Ser un gobierno de todos (o Chávez no es Bolívar)
Nada importa más a la necesaria estabilidad política en Venezuela. Sólo un gobierno que sea percibido como de todos y no de una parcialidad política e ideológica puede construir una base amplia de apoyo que lo sostenga.
Que lo sostenga con el consentimiento de los gobernados, que es su tarea principal. Se puede, claro, hacerlo a la fuerza. Lo que, como nos dice la experiencia reciente, no tiene siempre felices resultados.

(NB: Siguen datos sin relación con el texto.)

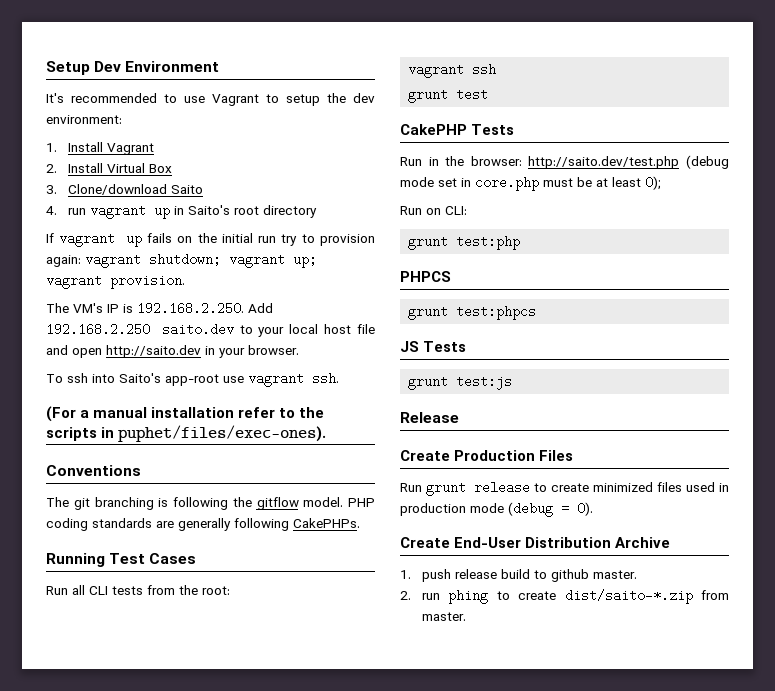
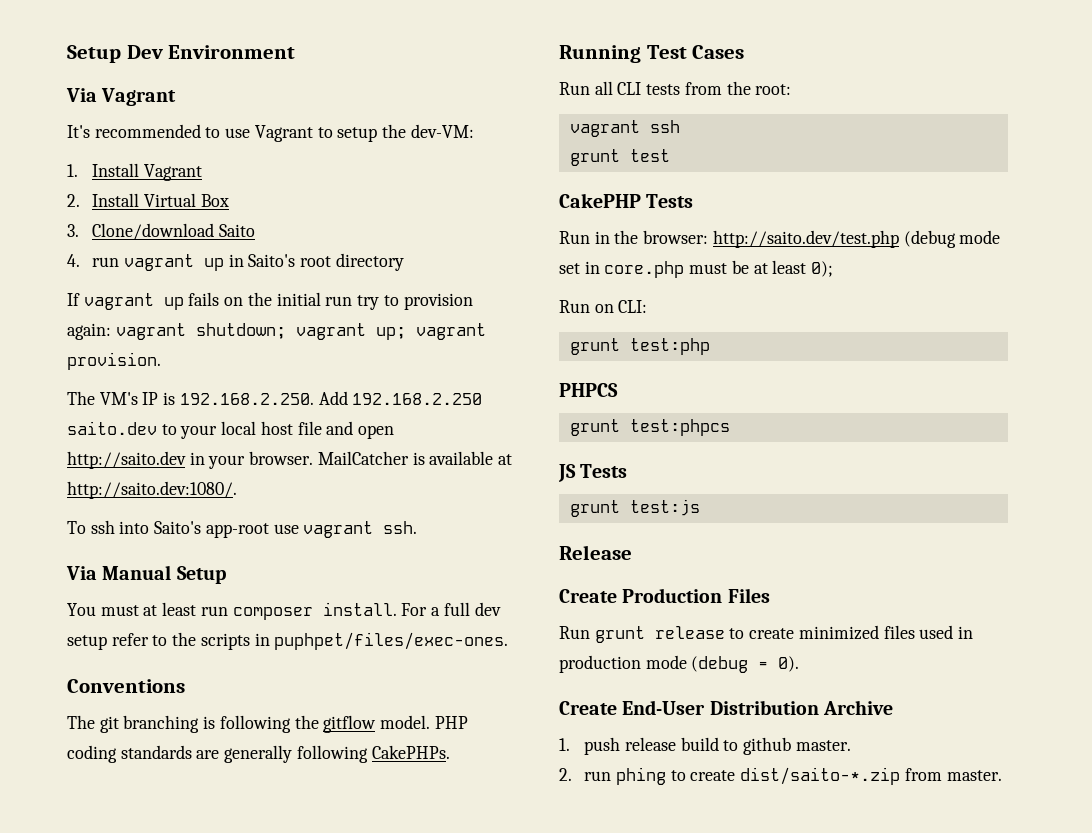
+ Via Vagrant
- It's recommended to use Vagrant to setup the dev environment:
+ It's recommended to use Vagrant to setup the dev-VM:
+ MailCatcher is available at http://saito.dev:1080/.
- (For a manual installation refer to the scripts in puphet/files/exec-ones).
+ Via Manual Setup
+ You must at least run composer install. For a full dev setup refer to the scripts in puphpet/files/exec-ones.

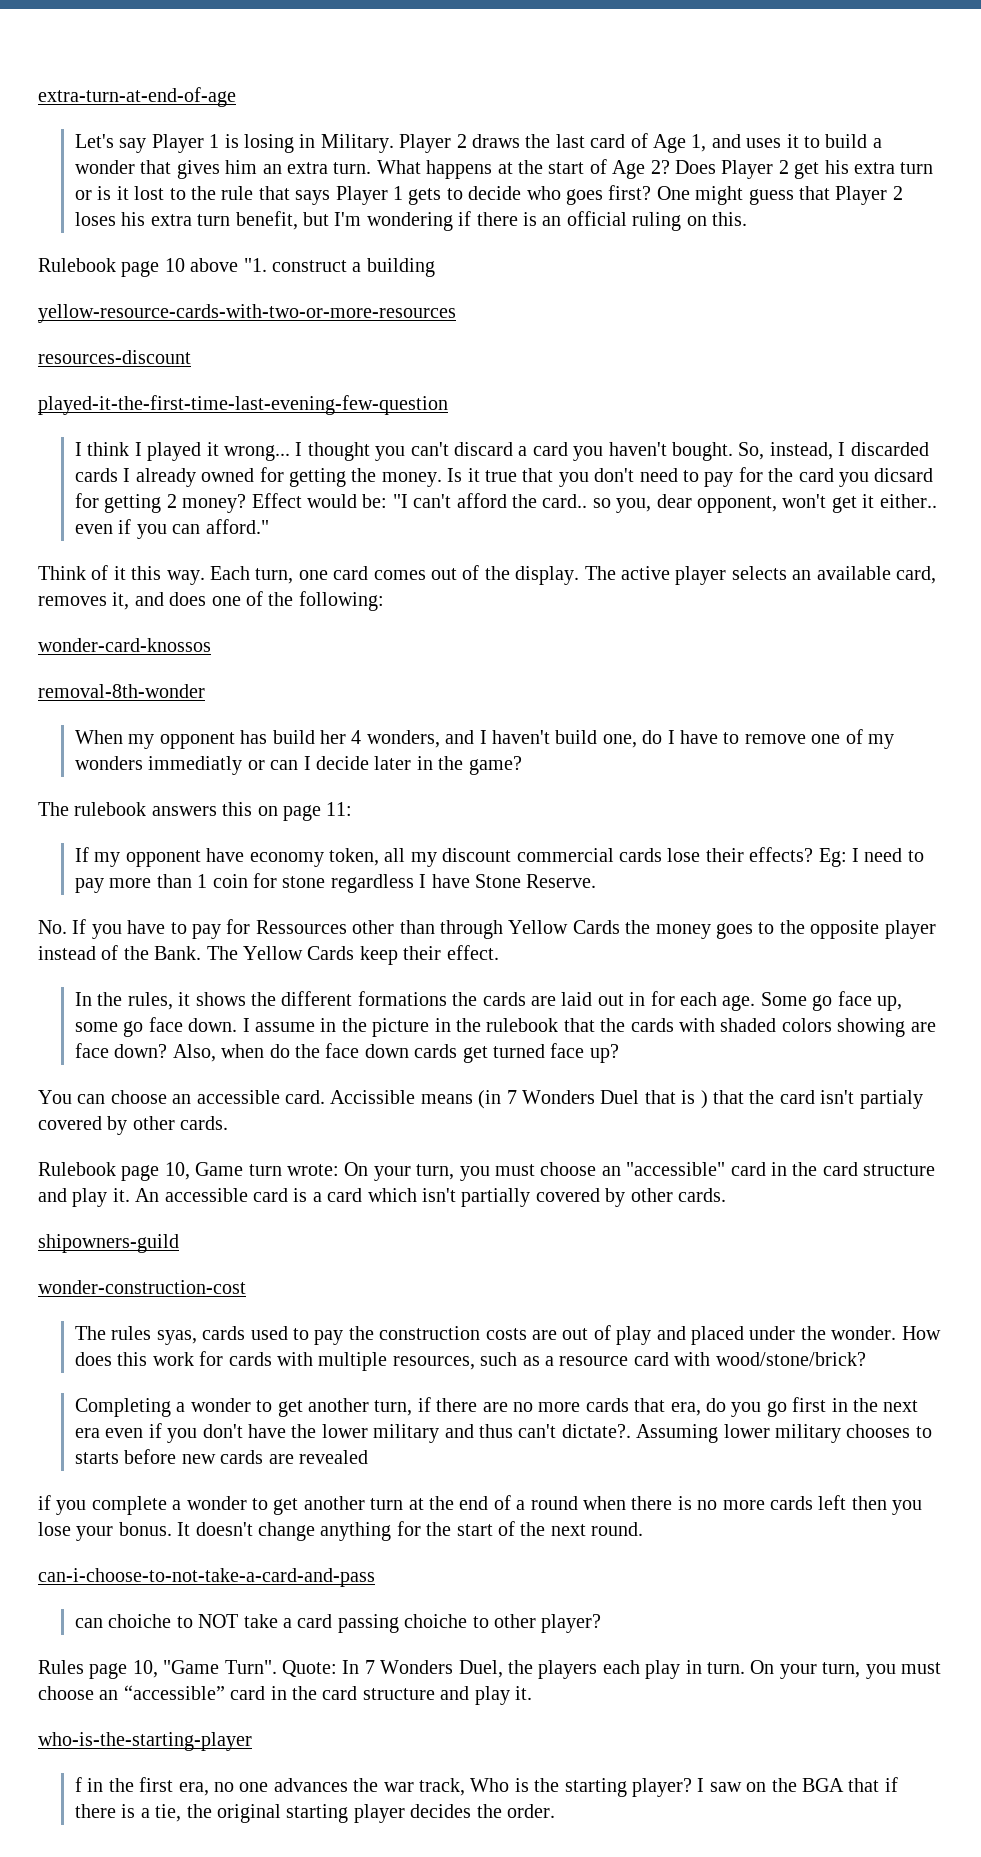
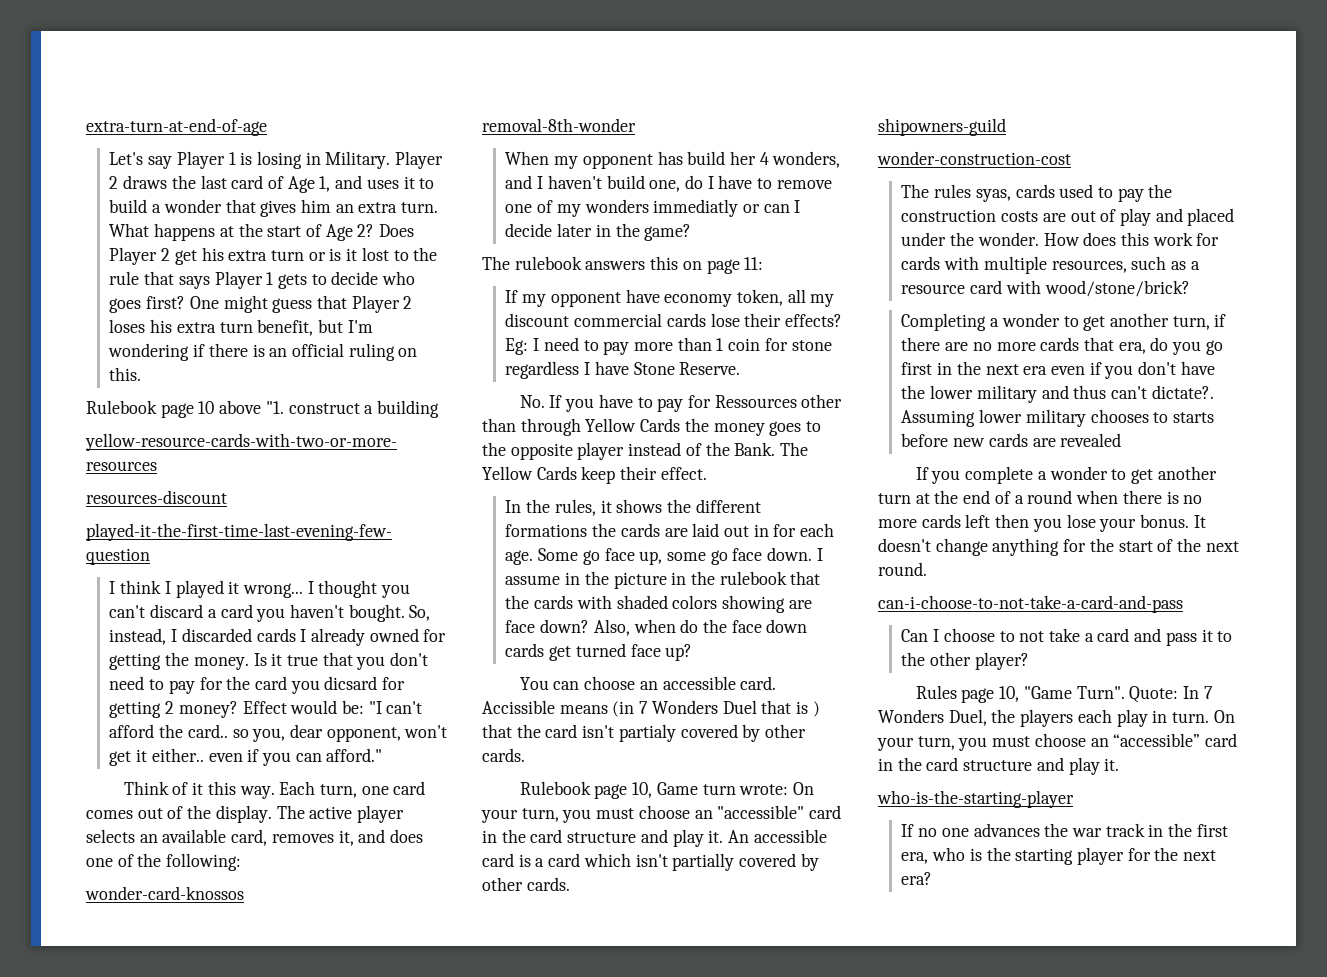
- if you complete a wonder to get another turn at the end of a round when there is no more cards left then you lose your bonus.
+ If you complete a wonder to get another turn at the end of a round when there is no more cards left then you lose your bonus.
- can choiche to NOT take a card passing choiche to other player?
+ Can I choose to not take a card and pass it to the other player?
- f in the first era, no one advances the war track, Who is the starting player? I saw on the BGA that if there is a tie, the original starting player decides the order.
+ If no one advances the war track in the first era, who is the starting player for the next era?

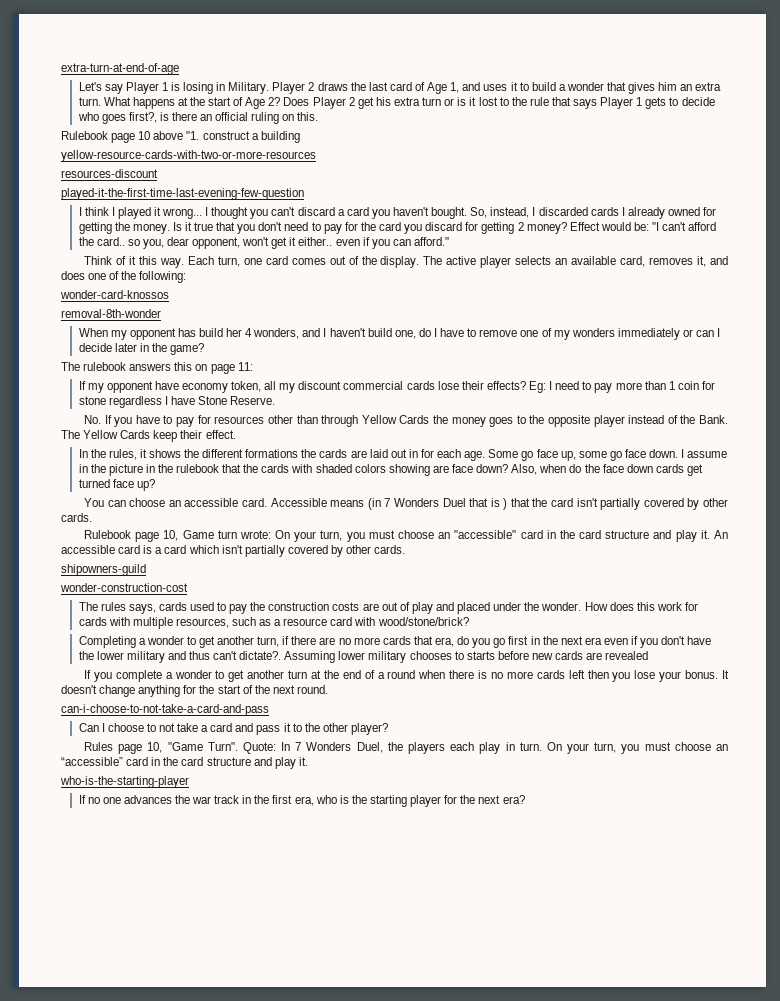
- Does Player 2 get his extra turn or is it lost to the rule that says Player 1 gets to decide who goes first? One might guess that Player 2 loses his extra turn benefit, but I'm wondering if there is an official ruling on this.
+ Does Player 2 get his extra turn or is it lost to the rule that says Player 1 gets to decide who goes first?, is there an official ruling on this.
- Is it true that you don't need to pay for the card you dicsard for getting 2 money?
+ Is it true that you don't need to pay for the card you discard for getting 2 money?
- When my opponent has build her 4 wonders, and I haven't build one, do I have to remove one of my wonders immediatly or can I decide later in the game?
+ When my opponent has build her 4 wonders, and I haven't build one, do I have to remove one of my wonders immediately or can I decide later in the game?
- No. If you have to pay for Ressources other than through Yellow Cards the money goes to the opposite player instead of the Bank.
+ No. If you have to pay for resources other than through Yellow Cards the money goes to the opposite player instead of the Bank.
- Accissible means (in 7 Wonders Duel that is ) that the card isn't partialy covered by other cards.
+ Accessible means (in 7 Wonders Duel that is ) that the card isn't partially covered by other cards.
- The rules syas, cards used to pay the construction costs are out of play and placed under the wonder.
+ The rules says, cards used to pay the construction costs are out of play and placed under the wonder.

Fue una característica de los regímenes fascistas y comunistas (y lo es aún en aquellos lugares en los que estos últimos subsisten) procurar imponer como valores nacionales los que legítimamente son de una parcialidad política. Todo partido-Estado que se tenga por tal no solamente confisca la autonomía e independencia de los Poderes Públicos sino que, al disolver al Estado en el partido, y luego a la nación en el Estado, pretende que los valores del partido se confundan con los de la nación.
Es algo que las Constituciones democráticas procuran impedir. La Constitución venezolana de 1999 lo hace. Aquí y allá subraya una y otra vez que las instituciones del Estado están al servicio exclusivo de la nación y no de individualidad o parcialidad política alguna. Por eso más de una vez he subrayado que el proyecto de partido-Estado chavista es inconstitucional.
El gobierno actual, convocado por la historia para unir a todos los venezolanos en la tarea más trascendente que Venezuela tiene por delante que es reconstruir la soberanía luego de los infaustos eventos del 3E, puede........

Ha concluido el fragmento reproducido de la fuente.